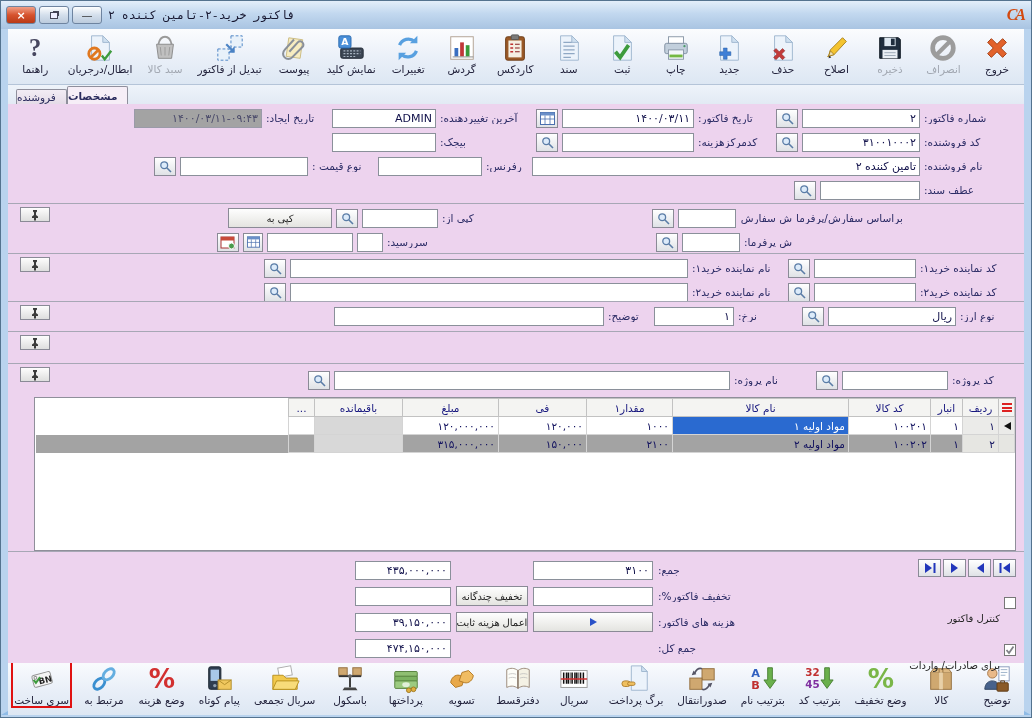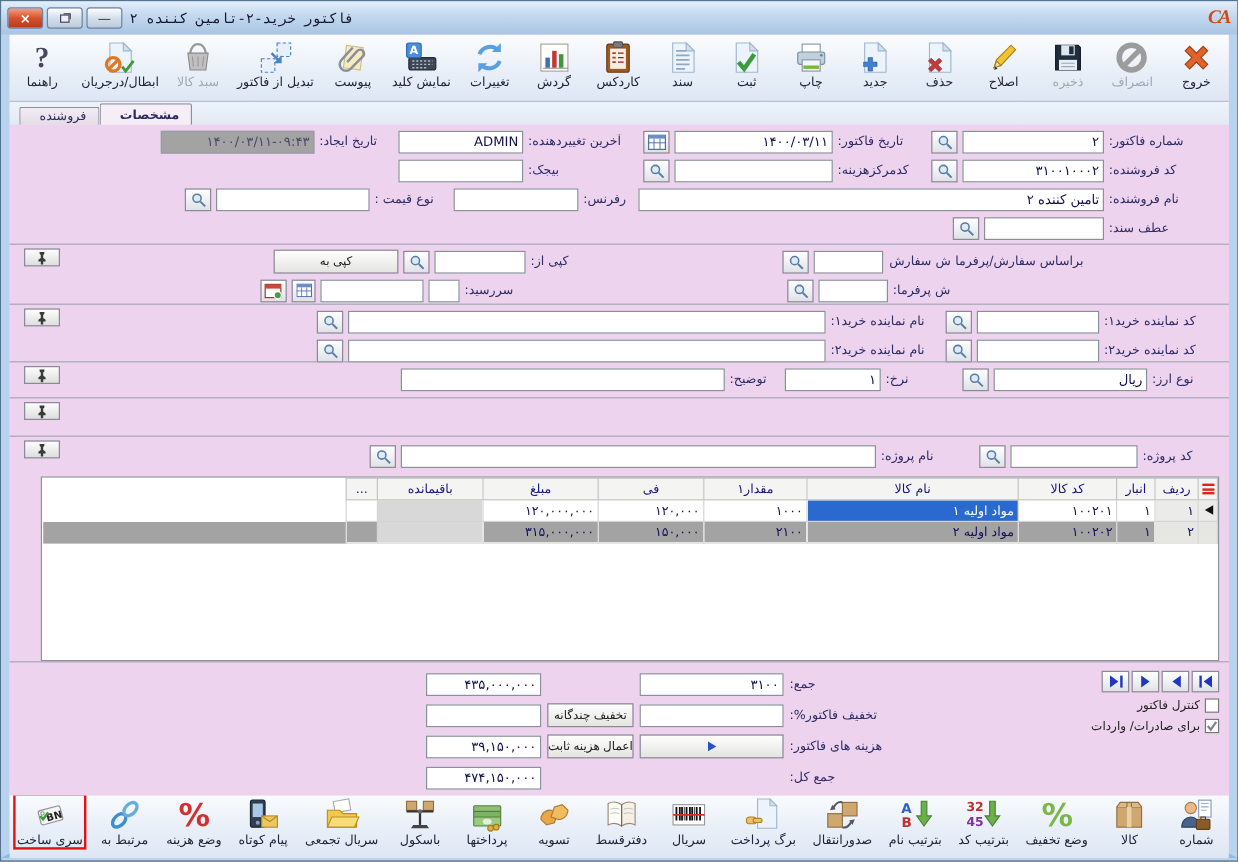--- a/index.html
+++ b/index.html
@@ -18,21 +18,21 @@
   .wbody{height:686px;border-left:7px solid #b9d3ee;border-right:7px solid #b9d3ee;border-bottom:4px solid #8fbbe6;background:#edd3ee;display:flex;flex-direction:column;}
   .toolbar{height:56px;background:linear-gradient(#fbfcfe,#e9eff8 55%,#dde7f3);border-bottom:1px solid #b4c4d8;display:flex;align-items:flex-start;justify-content:space-between;padding:2px 4px 0 4px;flex-shrink:0;}
   .titem{display:flex;flex-direction:column;align-items:center;min-width:46px;padding:1px 2px;cursor:default;}
   .ticon{height:31px;display:flex;align-items:center;justify-content:center;}
   .tlabel{font-size:10.5px;color:#23233c;white-space:nowrap;line-height:12px;}
   .titem.dis .tlabel{color:#a2a8b2;}
   .titem.hl{outline:2px solid #e01212;outline-offset:-1px;}
   
   .tabstrip{height:19px;background:linear-gradient(#eef3fa,#e2eaf4);position:relative;flex-shrink:0;}
   .tabs{position:absolute;left:8px;bottom:0;display:flex;align-items:flex-end;}
-  .tab{font-size:10.5px;color:#2c2c5e;border:1px solid #8f8f9c;border-bottom:none;background:linear-gradient(#f2ecf4,#e4dbe7);padding:1px 10px 2px 16px;border-radius:2px 2px 0 0;height:15px;line-height:13px;}
+  .tab{font-size:10.5px;color:#2c2c5e;border:1px solid #8f8f9c;border-bottom:none;background:linear-gradient(#f2ecf4,#e4dbe7);padding:1px 10px 2px 0;border-radius:2px 2px 0 0;height:15px;line-height:13px;}
   .tab.active{background:#f6eef7;height:18px;line-height:16px;font-weight:bold;}
   
   .form{height:555px;background:#edd3ee;position:relative;flex-shrink:0;}
   .sec{position:relative;border-top:1px solid #a7a7b5;}
   .sec:first-child{border-top:none;}
   .frow{display:flex;align-items:center;gap:4px;padding-right:16px;margin-top:4px;height:20px;}
   .fl{font-size:10.5px;color:#2c2c66;white-space:nowrap;overflow:hidden;text-align:left;flex-shrink:0;}
   .fi{background:#fff;border:1px solid #8a909a;height:19px;line-height:17px;font-size:11px;padding:0 3px;color:#10104a;overflow:hidden;white-space:nowrap;flex-shrink:0;}
   .fi.ro{background:#a3a3a3;color:#4a4a6a;border-color:#9a9aa8;}
   .mg,.cl{width:22px;height:19px;border:1px solid #8a8a96;background:linear-gradient(#ffffff,#dfe2e6);display:flex;align-items:center;justify-content:center;flex-shrink:0;padding:0;}
@@ -59,21 +59,21 @@
   .summary{height:112px;position:relative;background:#edd3ee;border-top:1px solid #a7a7b5;}
   .sumrows{position:absolute;top:5px;right:270px;}
   .srow{display:flex;align-items:center;gap:5px;height:26px;}
   .srow .fl{width:96px;}
   .slot1{width:120px}.slot2{width:72px}.slot3{width:96px}
   .navcb{position:absolute;top:7px;right:8px;width:118px;}
   .navbtns{display:flex;flex-direction:row;gap:2px;justify-content:flex-start;}
   .nav{width:23px;height:18px;border:1px solid #8a8a96;background:linear-gradient(#fff,#dfe2e6);display:flex;align-items:center;justify-content:center;padding:0;}
   .cbrow{display:flex;align-items:center;gap:4px;margin-top:5px;}
   .cbx{width:12px;height:12px;background:#fff;border:1px solid #777;display:flex;align-items:center;justify-content:center;flex-shrink:0;}
-  .cblbl{font-size:10px;color:#222;white-space:nowrap;}
+  .cblbl{font-size:10px;color:#222;white-space:nowrap;margin-top:31px;}
   
   .toolbar.bottom{border-top:1px solid #b4c4d8;border-bottom:none;}
 </style>
 </head>
 <body>
 
 <div class="window">
   <div class="titlebar">
     <div class="logo">CA</div>
     <div class="tspacer"></div>
@@ -666,21 +666,21 @@
           <div class="ticon">
             <svg width="30" height="30" viewBox="0 0 32 32">
               <rect x="18" y="3" width="11" height="15" fill="#fff" stroke="#8899bb"></rect>
               <path d="M20 6h7M20 9h7M20 12h5" stroke="#9ab0c8" stroke-width="1"></path>
               <circle cx="11" cy="10" r="5" fill="#e9b989" stroke="#a87848"></circle>
               <path d="M3 27c0-6 4-9 8-9s8 3 8 9z" fill="#47628c" stroke="#2e4260"></path>
               <rect x="16" y="20" width="12" height="9" rx="1" fill="#8a5a28" stroke="#5e3c16"></rect>
               <path d="M20 20v-2h4v2" fill="none" stroke="#5e3c16"></path>
             </svg>
           </div>
-          <div class="tlabel">شماره</div>
+          <div class="tlabel">توضیح</div>
         </div>
         <div class="titem">
           <div class="ticon">
             <svg width="30" height="30" viewBox="0 0 32 32">
               <rect x="5" y="9" width="22" height="18" fill="#cfa870" stroke="#936e3e"></rect>
               <path d="M5 9l3-4h16l3 4" fill="#deba84" stroke="#936e3e"></path>
               <rect x="14" y="9" width="4" height="18" fill="#e8d0a8"></rect>
               <path d="M14 5v4M18 5v4" stroke="#936e3e"></path>
             </svg>
           </div>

________________________________________

◆ What you will do
Set down all of the entries exactly as they appear, but keep the images out.

◆ Output below
--- a/index.html
+++ b/index.html
@@ -18,21 +18,21 @@
   .wbody{height:686px;border-left:7px solid #b9d3ee;border-right:7px solid #b9d3ee;border-bottom:4px solid #8fbbe6;background:#edd3ee;display:flex;flex-direction:column;}
   .toolbar{height:56px;background:linear-gradient(#fbfcfe,#e9eff8 55%,#dde7f3);border-bottom:1px solid #b4c4d8;display:flex;align-items:flex-start;justify-content:space-between;padding:2px 4px 0 4px;flex-shrink:0;}
   .titem{display:flex;flex-direction:column;align-items:center;min-width:46px;padding:1px 2px;cursor:default;}
   .ticon{height:31px;display:flex;align-items:center;justify-content:center;}
   .tlabel{font-size:10.5px;color:#23233c;white-space:nowrap;line-height:12px;}
   .titem.dis .tlabel{color:#a2a8b2;}
   .titem.hl{outline:2px solid #e01212;outline-offset:-1px;}
   
   .tabstrip{height:19px;background:linear-gradient(#eef3fa,#e2eaf4);position:relative;flex-shrink:0;}
   .tabs{position:absolute;left:8px;bottom:0;display:flex;align-items:flex-end;}
-  .tab{font-size:10.5px;color:#2c2c5e;border:1px solid #8f8f9c;border-bottom:none;background:linear-gradient(#f2ecf4,#e4dbe7);padding:1px 10px 2px 16px;border-radius:2px 2px 0 0;height:15px;line-height:13px;}
+  .tab{font-size:10.5px;color:#2c2c5e;border:1px solid #8f8f9c;border-bottom:none;background:linear-gradient(#f2ecf4,#e4dbe7);padding:1px 10px 2px 0;border-radius:2px 2px 0 0;height:15px;line-height:13px;}
   .tab.active{background:#f6eef7;height:18px;line-height:16px;font-weight:bold;}
   
   .form{height:555px;background:#edd3ee;position:relative;flex-shrink:0;}
   .sec{position:relative;border-top:1px solid #a7a7b5;}
   .sec:first-child{border-top:none;}
   .frow{display:flex;align-items:center;gap:4px;padding-right:16px;margin-top:4px;height:20px;}
   .fl{font-size:10.5px;color:#2c2c66;white-space:nowrap;overflow:hidden;text-align:left;flex-shrink:0;}
   .fi{background:#fff;border:1px solid #8a909a;height:19px;line-height:17px;font-size:11px;padding:0 3px;color:#10104a;overflow:hidden;white-space:nowrap;flex-shrink:0;}
   .fi.ro{background:#a3a3a3;color:#4a4a6a;border-color:#9a9aa8;}
   .mg,.cl{width:22px;height:19px;border:1px solid #8a8a96;background:linear-gradient(#ffffff,#dfe2e6);display:flex;align-items:center;justify-content:center;flex-shrink:0;padding:0;}
@@ -59,21 +59,21 @@
   .summary{height:112px;position:relative;background:#edd3ee;border-top:1px solid #a7a7b5;}
   .sumrows{position:absolute;top:5px;right:270px;}
   .srow{display:flex;align-items:center;gap:5px;height:26px;}
   .srow .fl{width:96px;}
   .slot1{width:120px}.slot2{width:72px}.slot3{width:96px}
   .navcb{position:absolute;top:7px;right:8px;width:118px;}
   .navbtns{display:flex;flex-direction:row;gap:2px;justify-content:flex-start;}
   .nav{width:23px;height:18px;border:1px solid #8a8a96;background:linear-gradient(#fff,#dfe2e6);display:flex;align-items:center;justify-content:center;padding:0;}
   .cbrow{display:flex;align-items:center;gap:4px;margin-top:5px;}
   .cbx{width:12px;height:12px;background:#fff;border:1px solid #777;display:flex;align-items:center;justify-content:center;flex-shrink:0;}
-  .cblbl{font-size:10px;color:#222;white-space:nowrap;}
+  .cblbl{font-size:10px;color:#222;white-space:nowrap;margin-top:31px;}
   
   .toolbar.bottom{border-top:1px solid #b4c4d8;border-bottom:none;}
 </style>
 </head>
 <body>
 
 <div class="window">
   <div class="titlebar">
     <div class="logo">CA</div>
     <div class="tspacer"></div>
@@ -666,21 +666,21 @@
           <div class="ticon">
             <svg width="30" height="30" viewBox="0 0 32 32">
               <rect x="18" y="3" width="11" height="15" fill="#fff" stroke="#8899bb"></rect>
               <path d="M20 6h7M20 9h7M20 12h5" stroke="#9ab0c8" stroke-width="1"></path>
               <circle cx="11" cy="10" r="5" fill="#e9b989" stroke="#a87848"></circle>
               <path d="M3 27c0-6 4-9 8-9s8 3 8 9z" fill="#47628c" stroke="#2e4260"></path>
               <rect x="16" y="20" width="12" height="9" rx="1" fill="#8a5a28" stroke="#5e3c16"></rect>
               <path d="M20 20v-2h4v2" fill="none" stroke="#5e3c16"></path>
             </svg>
           </div>
-          <div class="tlabel">شماره</div>
+          <div class="tlabel">توضیح</div>
         </div>
         <div class="titem">
           <div class="ticon">
             <svg width="30" height="30" viewBox="0 0 32 32">
               <rect x="5" y="9" width="22" height="18" fill="#cfa870" stroke="#936e3e"></rect>
               <path d="M5 9l3-4h16l3 4" fill="#deba84" stroke="#936e3e"></path>
               <rect x="14" y="9" width="4" height="18" fill="#e8d0a8"></rect>
               <path d="M14 5v4M18 5v4" stroke="#936e3e"></path>
             </svg>
           </div>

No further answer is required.